• _What is needed_: Lines in the listing below that include the word "solid" need to be copied.

---------------

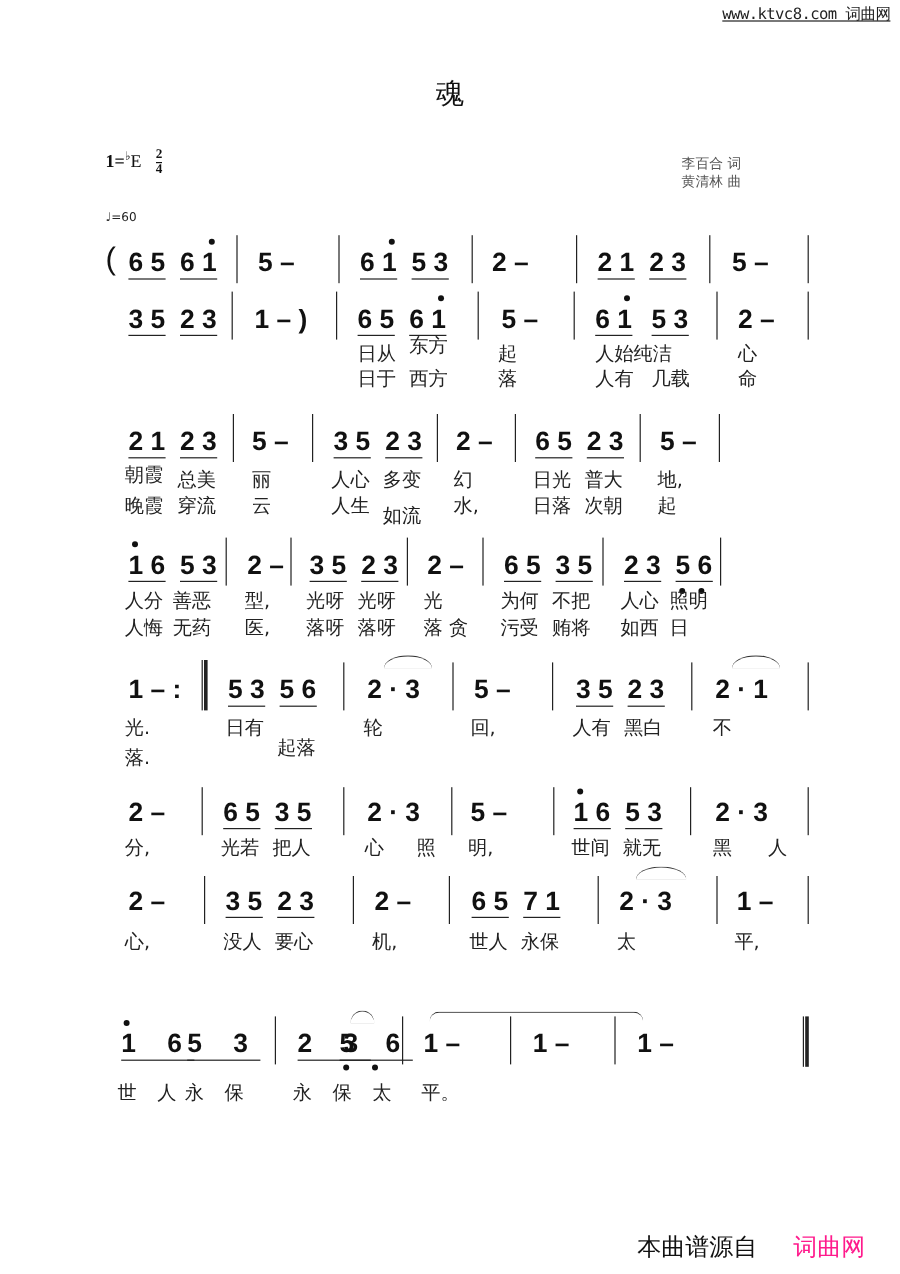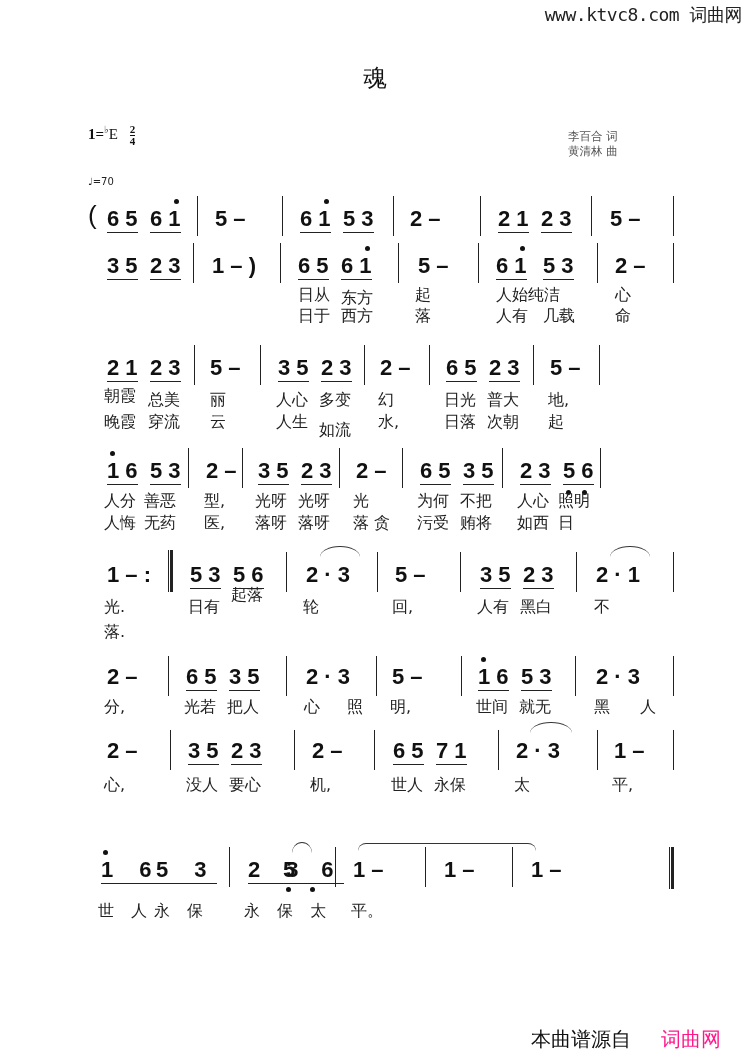--- a/index.html
+++ b/index.html
@@ -1,19 +1,19 @@
 <!DOCTYPE html>
 <html><head>
   <meta charset="utf-8">
   <style>
     html, body { margin: 0; padding: 0; background: #ffffff; }
     body { width: 750px; height: 1062px; position: relative; overflow: hidden;
            font-family: "DejaVu Sans", sans-serif; color: #111; }
     .abs { position: absolute; }
-    .watermark { right: 8px; top: 3px; font-family: "DejaVu Sans Mono", monospace; font-size: 18px; color: #222; letter-spacing: -0.5px; }
+    .watermark { right: 8px; top: 3px; font-family: "DejaVu Sans Mono", monospace; font-size: 13px; color: #222; letter-spacing: -0.5px; text-decoration: underline; }
     .title { left: 0; width: 750px; top: 62px; text-align: center; font-size: 24px; color: #111; }
     .key { left: 88px; top: 124px; font-family: "Liberation Serif", serif; font-size: 15px; font-weight: bold; }
     .key .flat { font-size: 10px; vertical-align: top; font-weight: normal; }
     .key .E { font-weight: normal; }
     .timesig { display: inline-block; vertical-align: middle; text-align: center; font-size: 11px; line-height: 11px; margin-left: 8px; font-weight: bold; }
     .credits { left: 568px; top: 129px; font-size: 11.5px; line-height: 15px; color: #555; }
     .tempo { left: 88px; top: 176px; font-size: 10px; color: #222; }
     .system { position: absolute; left: 0; width: 750px; }
     .bar { position: absolute; width: 1px; background: #222; }
     .dbar { position: absolute; width: 5px; border-left: 1px solid #222; border-right: 3px solid #222; box-sizing: border-box; }
@@ -36,21 +36,21 @@
   <span class="timesig">
     <span style="display:block;border-bottom:1px solid #111">2</span>
     <span style="display:block">4</span>
   </span>
 </div>
 
 <div class="abs credits">
   <div>李百合 词</div>
   <div>黄清林 曲</div>
 </div>
-<div class="abs tempo">♩=70</div>
+<div class="abs tempo">♩=60</div>
 
 <div class="system" style="top:196px">
   <span class="n" style="left:88px;top:8px;font-weight:normal;font-size:26px">(</span>
   <span class="n ul" style="left:107px;top:12px">6 5</span>
   <span class="n ul" style="left:150px;top:12px">6 1</span>
   <span class="dot-up" style="left:174px;top:3px"></span>
   <div class="bar" style="left:197px;top:0;height:40px"></div>
   <span class="n" style="left:215px;top:12px">5  –</span>
   <div class="bar" style="left:282px;top:0;height:40px"></div>
   <span class="n ul" style="left:300px;top:12px">6 1</span>
@@ -78,21 +78,21 @@
   <div class="bar" style="left:398px;top:0;height:40px"></div>
   <span class="n" style="left:418px;top:12px">5  –</span>
   <div class="bar" style="left:478px;top:0;height:40px"></div>
   <span class="n ul" style="left:496px;top:12px">6 1</span>
   <span class="dot-up" style="left:520px;top:3px"></span>
   <span class="n ul" style="left:543px;top:12px">5 3</span>
   <div class="bar" style="left:597px;top:0;height:40px"></div>
   <span class="n" style="left:615px;top:12px">2  –</span>
   <div class="bar" style="left:673px;top:0;height:40px"></div>
   <span class="ly" style="left:298px;top:43px">日从</span>
-  <span class="ly" style="left:341px;top:46px">东方</span>
+  <span class="ly" style="left:341px;top:36px">东方</span>
   <span class="ly" style="left:415px;top:43px">起</span>
   <span class="ly" style="left:496px;top:43px">人始</span>
   <span class="ly" style="left:528px;top:43px">纯洁</span>
   <span class="ly" style="left:615px;top:43px">心</span>
   <span class="ly" style="left:298px;top:64px">日于</span>
   <span class="ly" style="left:341px;top:64px">西方</span>
   <span class="ly" style="left:415px;top:64px">落</span>
   <span class="ly" style="left:496px;top:64px">人有</span>
   <span class="ly" style="left:543px;top:64px">几载</span>
   <span class="ly" style="left:615px;top:64px">命</span>
@@ -188,21 +188,21 @@
   <span class="n" style="left:395px;top:14px">5  –</span>
   <div class="bar" style="left:460px;top:2px;height:40px"></div>
   <span class="n ul" style="left:480px;top:14px">3 5</span>
   <span class="n ul" style="left:523px;top:14px">2 3</span>
   <div class="bar" style="left:576px;top:2px;height:40px"></div>
   <div class="slur" style="left:610px;top:-4px;width:40px"></div>
   <span class="n" style="left:596px;top:14px">2 · 1</span>
   <div class="bar" style="left:673px;top:2px;height:40px"></div>
   <span class="ly" style="left:104px;top:48px">光.</span>
   <span class="ly" style="left:188px;top:48px">日有</span>
-  <span class="ly" style="left:231px;top:36px">起落</span>
+  <span class="ly" style="left:231px;top:64px">起落</span>
   <span class="ly" style="left:303px;top:48px">轮</span>
   <span class="ly" style="left:392px;top:48px">回,</span>
   <span class="ly" style="left:477px;top:48px">人有</span>
   <span class="ly" style="left:520px;top:48px">黑白</span>
   <span class="ly" style="left:594px;top:48px">不</span>
   <span class="ly" style="left:104px;top:73px">落.</span>
 </div>
 
 <div class="system" style="top:656px">
   <span class="n" style="left:107px;top:10px">2  –</span>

---------------

• _Answer space_:
     .dbar { position: absolute; width: 5px; border-left: 1px solid #222; border-right: 3px solid #222; box-sizing: border-box; }
     <span style="display:block;border-bottom:1px solid #111">2</span>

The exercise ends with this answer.